→ Work item
Every entry is to be reproduced word for word, but the images are not.

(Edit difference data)
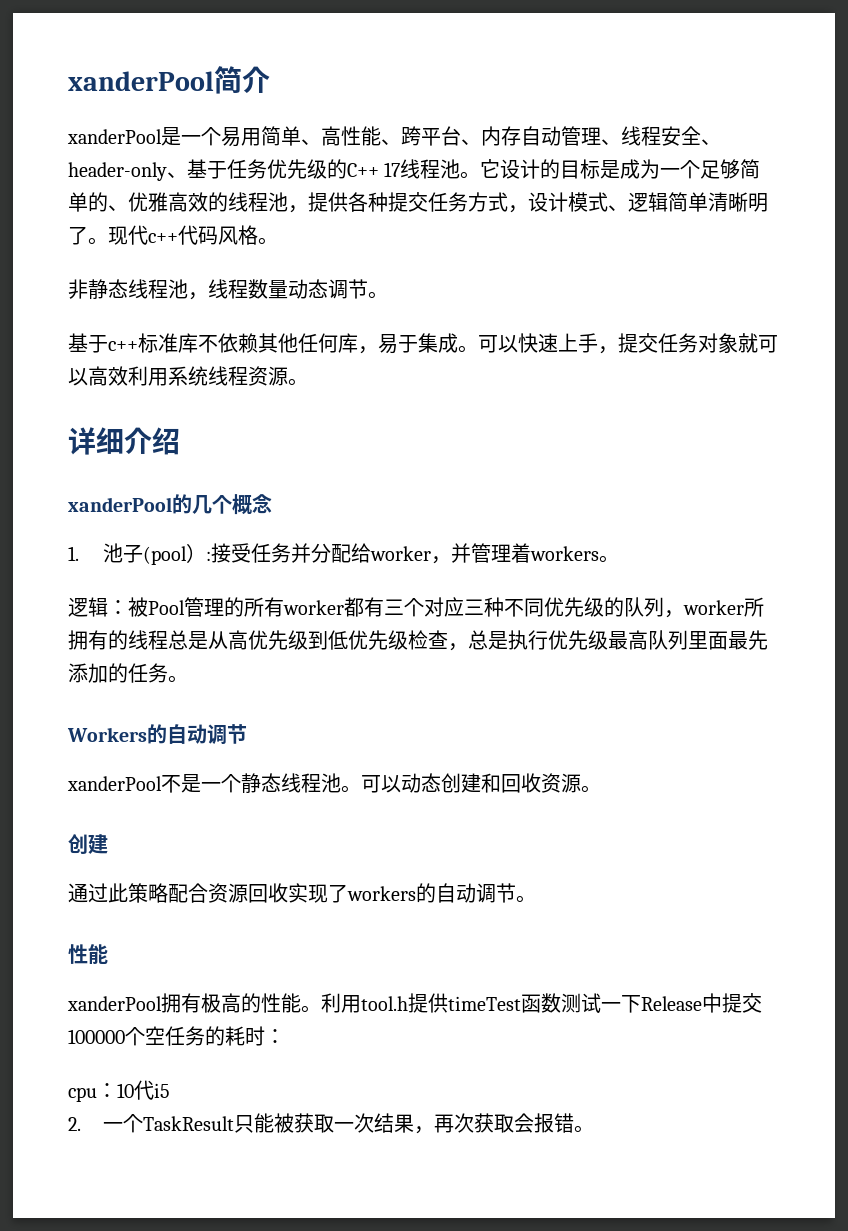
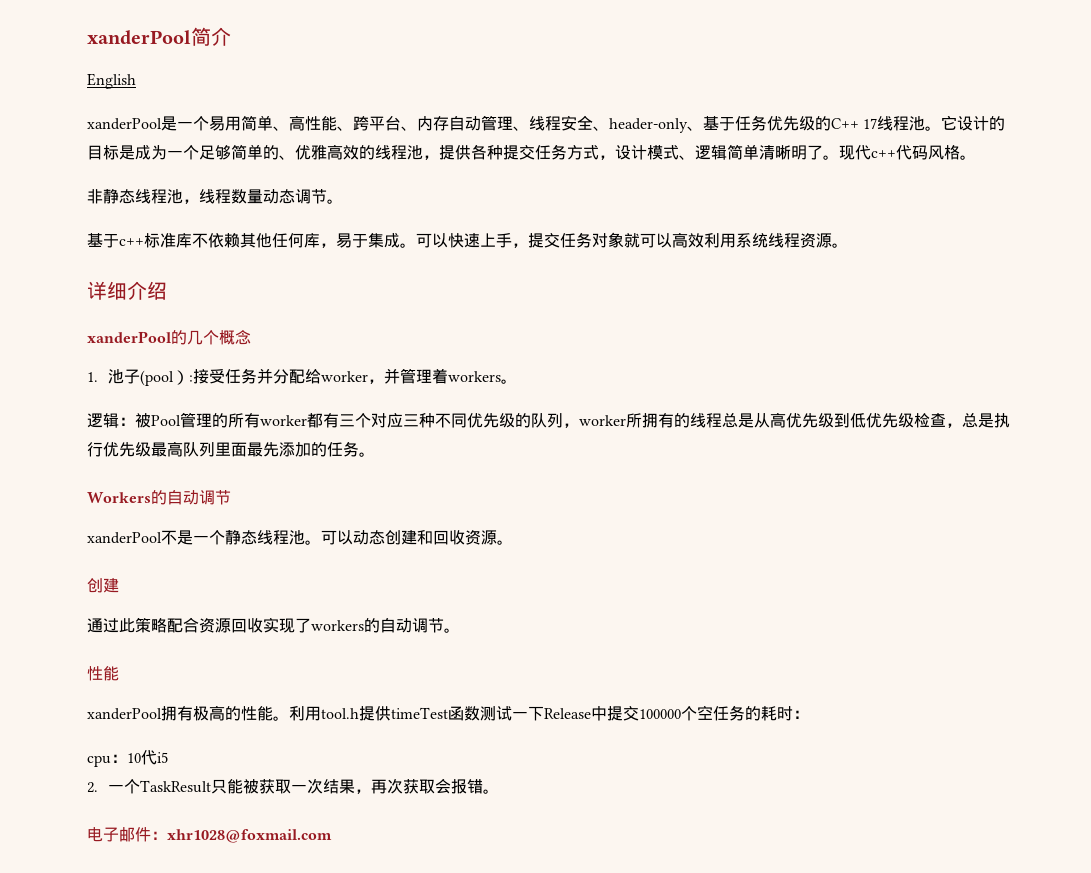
+ English
+ 电子邮件：xhr1028@foxmail.com

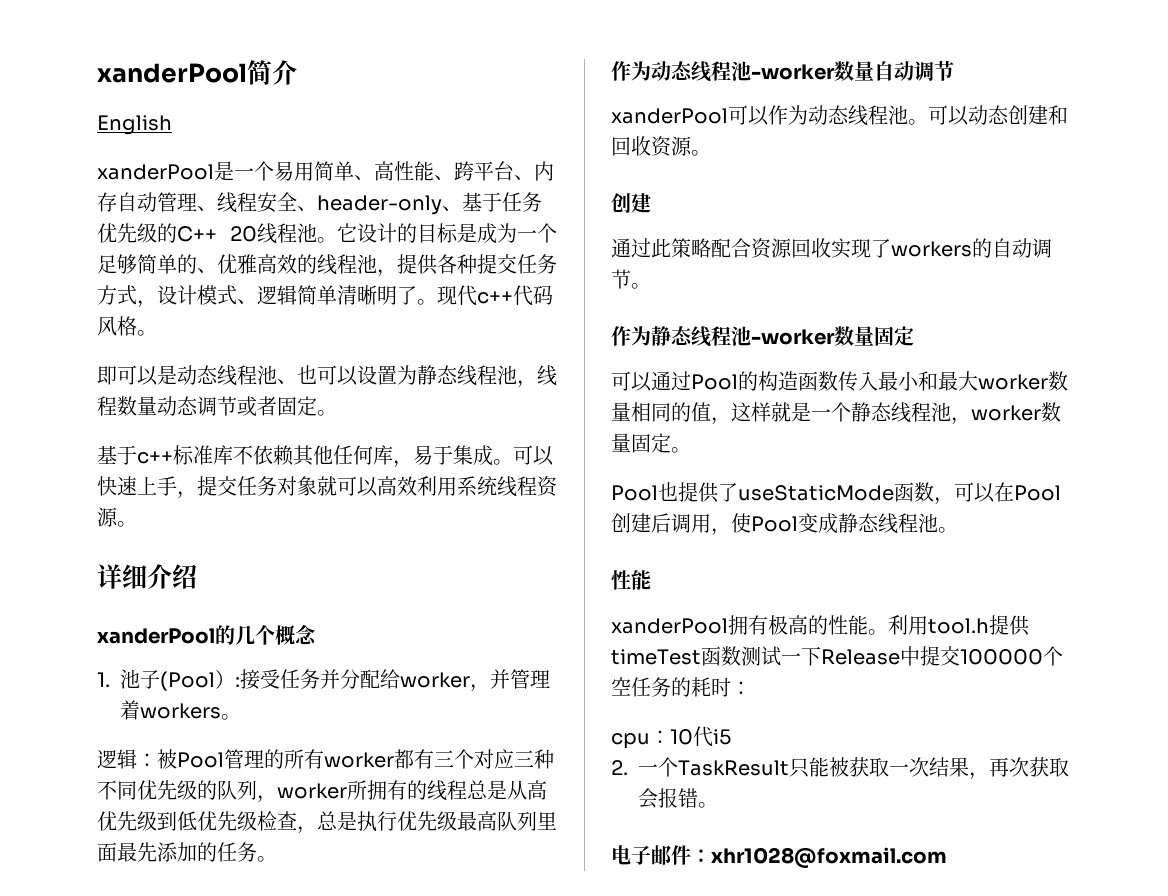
- xanderPool是一个易用简单、高性能、跨平台、内存自动管理、线程安全、header-only、基于任务优先级的C++ 17线程池。
+ xanderPool是一个易用简单、高性能、跨平台、内存自动管理、线程安全、header-only、基于任务优先级的C++ 20线程池。
- 非静态线程池，线程数量动态调节。
+ 即可以是动态线程池、也可以设置为静态线程池，线程数量动态调节或者固定。
- 1.池子(pool）:接受任务并分配给worker，并管理着workers。
+ 1.池子(Pool）:接受任务并分配给worker，并管理着workers。
- Workers的自动调节
+ 作为动态线程池-worker数量自动调节
- xanderPool不是一个静态线程池。
+ xanderPool可以作为动态线程池。
+ 作为静态线程池-worker数量固定
+ 可以通过Pool的构造函数传入最小和最大worker数量相同的值，这样就是一个静态线程池，worker数量固定。
+ Pool也提供了useStaticMode函数，可以在Pool创建后调用，使Pool变成静态线程池。

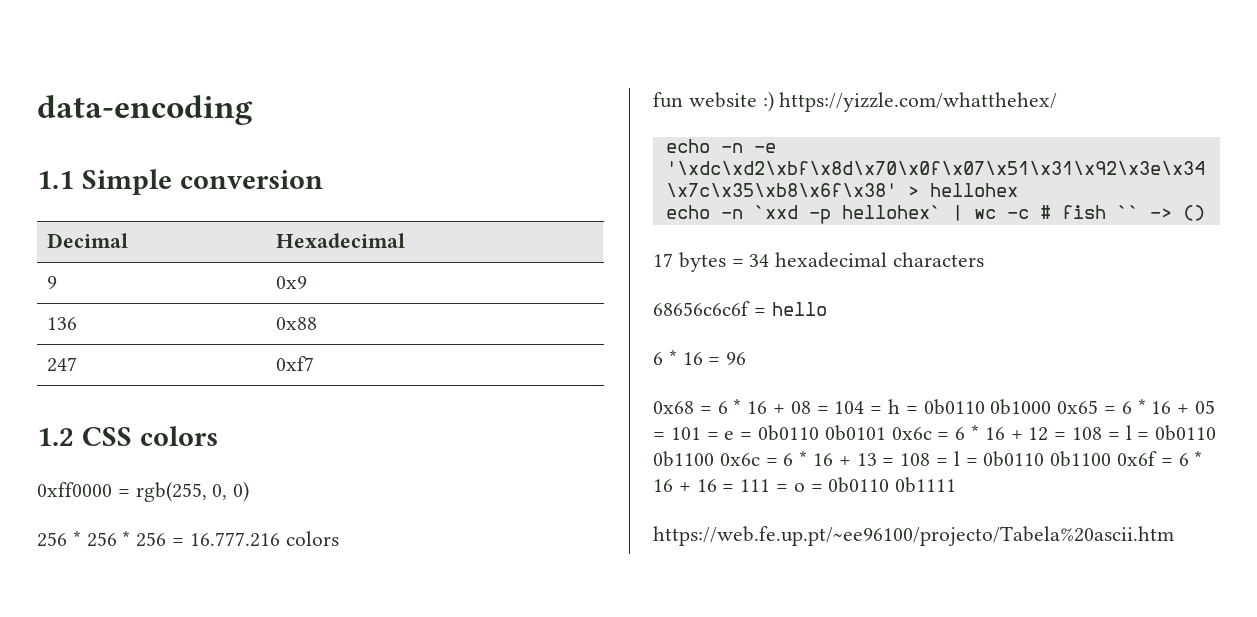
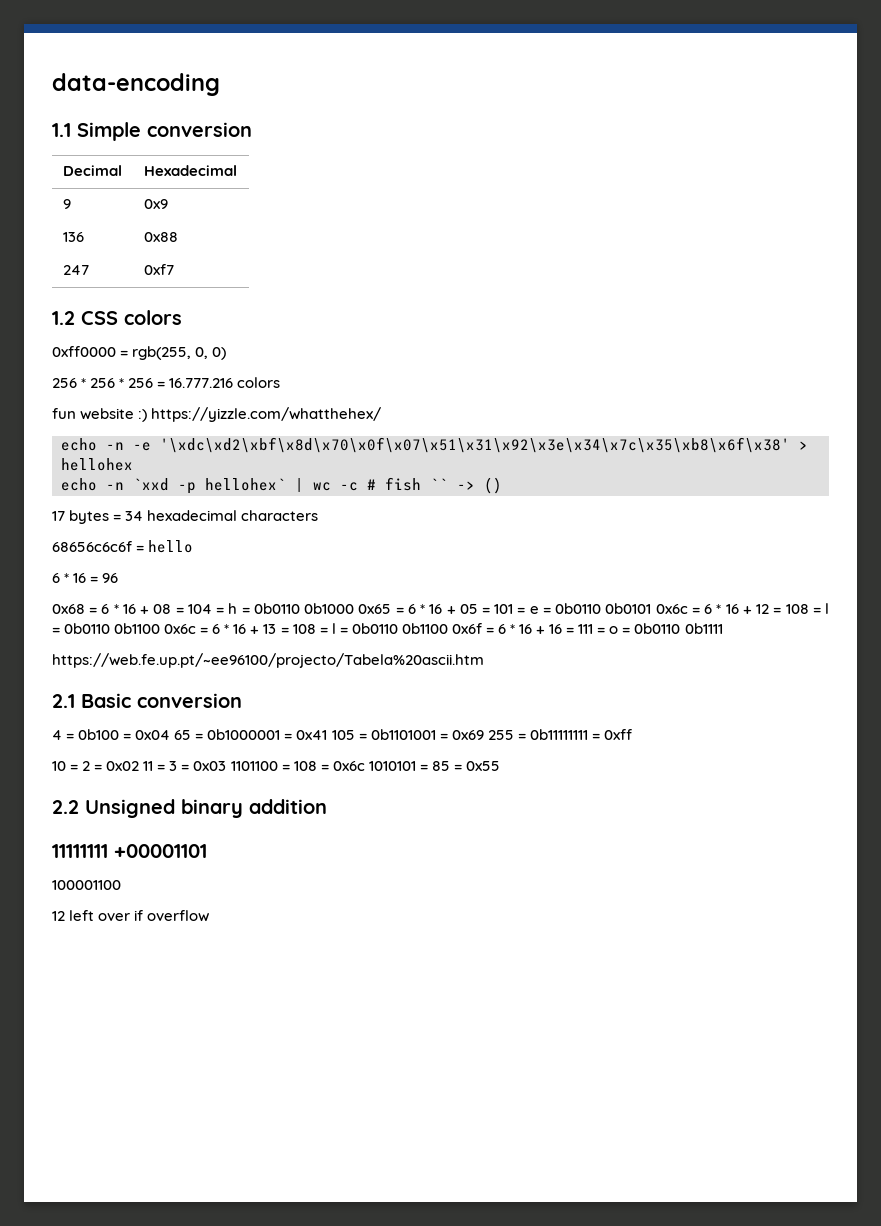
+ 2.1 Basic conversion
+ 4 = 0b100 = 0x04 65 = 0b1000001 = 0x41 105 = 0b1101001 = 0x69 255 = 0b11111111 = 0xff
+ 10 = 2 = 0x02 11 = 3 = 0x03 1101100 = 108 = 0x6c 1010101 = 85 = 0x55
+ 2.2 Unsigned binary addition
+ 11111111 +00001101
+ 100001100
+ 12 left over if overflow

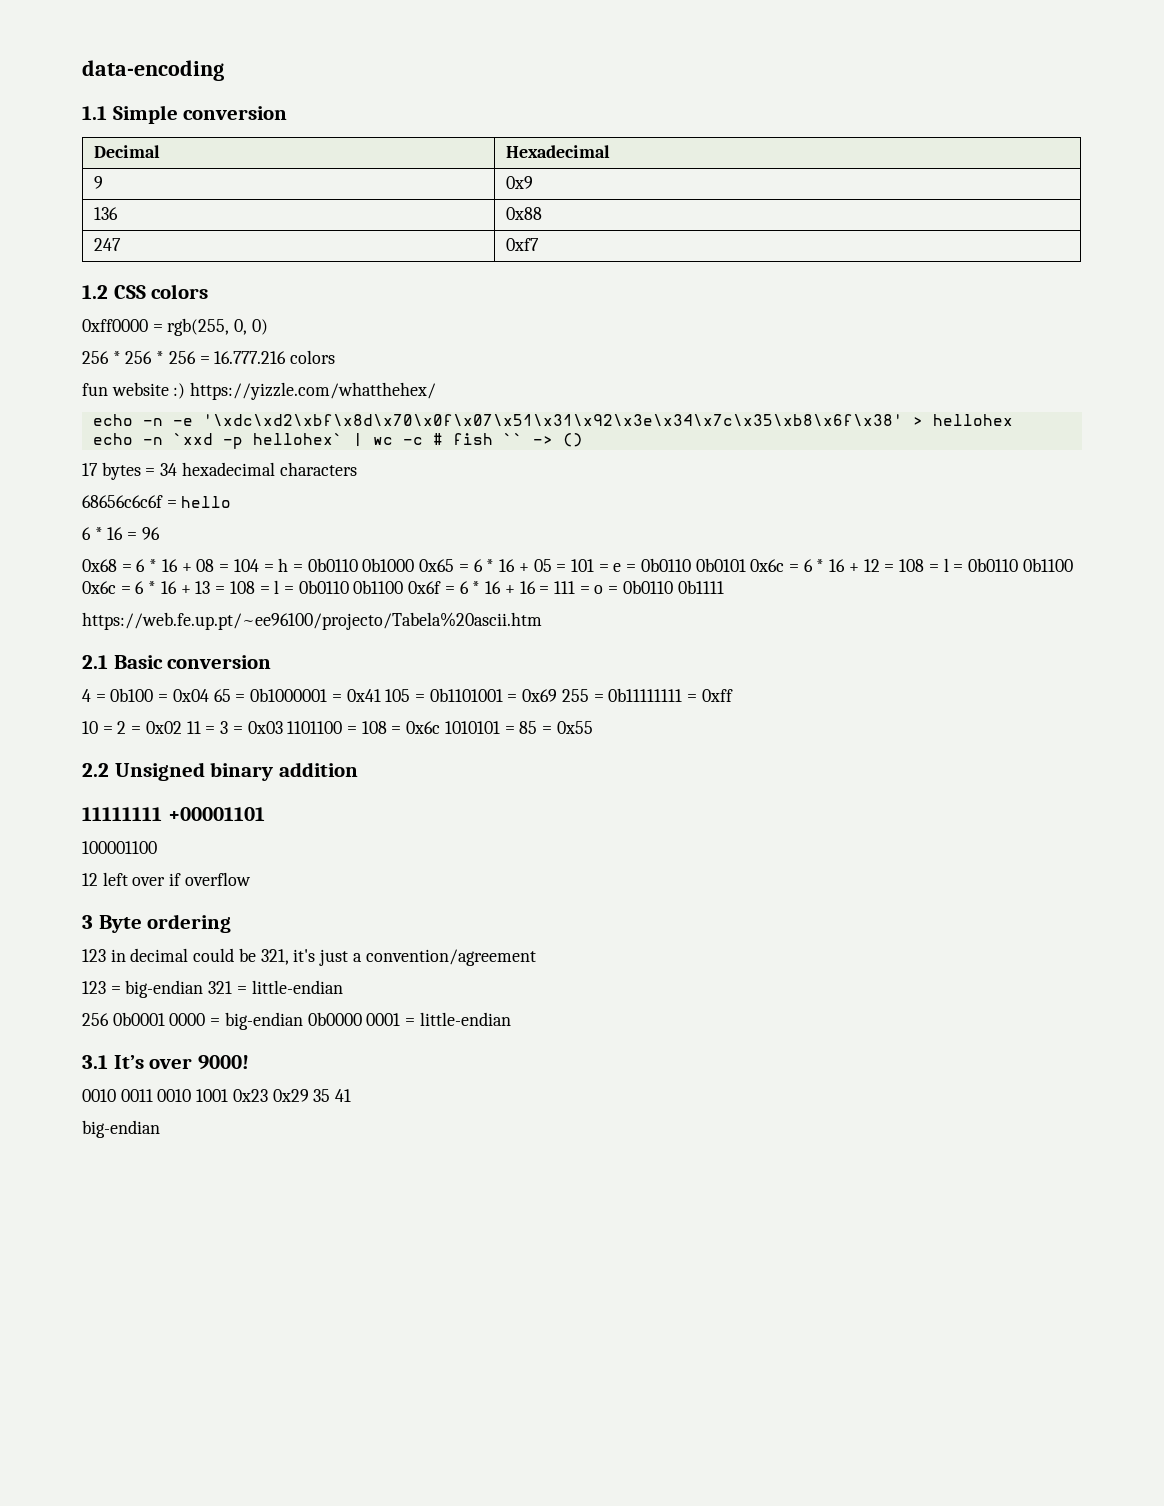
+ 3 Byte ordering
+ 123 in decimal could be 321, it's just a convention/agreement
+ 123 = big-endian 321 = little-endian
+ 256 0b0001 0000 = big-endian 0b0000 0001 = little-endian
+ 3.1 It’s over 9000!
+ 0010 0011 0010 1001 0x23 0x29 35 41
+ big-endian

→ Exercise answer
+ English
+ 电子邮件：xhr1028@foxmail.com

- xanderPool是一个易用简单、高性能、跨平台、内存自动管理、线程安全、header-only、基于任务优先级的C++ 17线程池。
+ xanderPool是一个易用简单、高性能、跨平台、内存自动管理、线程安全、header-only、基于任务优先级的C++ 20线程池。
- 非静态线程池，线程数量动态调节。
+ 即可以是动态线程池、也可以设置为静态线程池，线程数量动态调节或者固定。
- 1.池子(pool）:接受任务并分配给worker，并管理着workers。
+ 1.池子(Pool）:接受任务并分配给worker，并管理着workers。
- Workers的自动调节
+ 作为动态线程池-worker数量自动调节
- xanderPool不是一个静态线程池。
+ xanderPool可以作为动态线程池。
+ 作为静态线程池-worker数量固定
+ 可以通过Pool的构造函数传入最小和最大worker数量相同的值，这样就是一个静态线程池，worker数量固定。
+ Pool也提供了useStaticMode函数，可以在Pool创建后调用，使Pool变成静态线程池。

+ 2.1 Basic conversion
+ 4 = 0b100 = 0x04 65 = 0b1000001 = 0x41 105 = 0b1101001 = 0x69 255 = 0b11111111 = 0xff
+ 10 = 2 = 0x02 11 = 3 = 0x03 1101100 = 108 = 0x6c 1010101 = 85 = 0x55
+ 2.2 Unsigned binary addition
+ 11111111 +00001101
+ 100001100
+ 12 left over if overflow

+ 3 Byte ordering
+ 123 in decimal could be 321, it's just a convention/agreement
+ 123 = big-endian 321 = little-endian
+ 256 0b0001 0000 = big-endian 0b0000 0001 = little-endian
+ 3.1 It’s over 9000!
+ 0010 0011 0010 1001 0x23 0x29 35 41
+ big-endian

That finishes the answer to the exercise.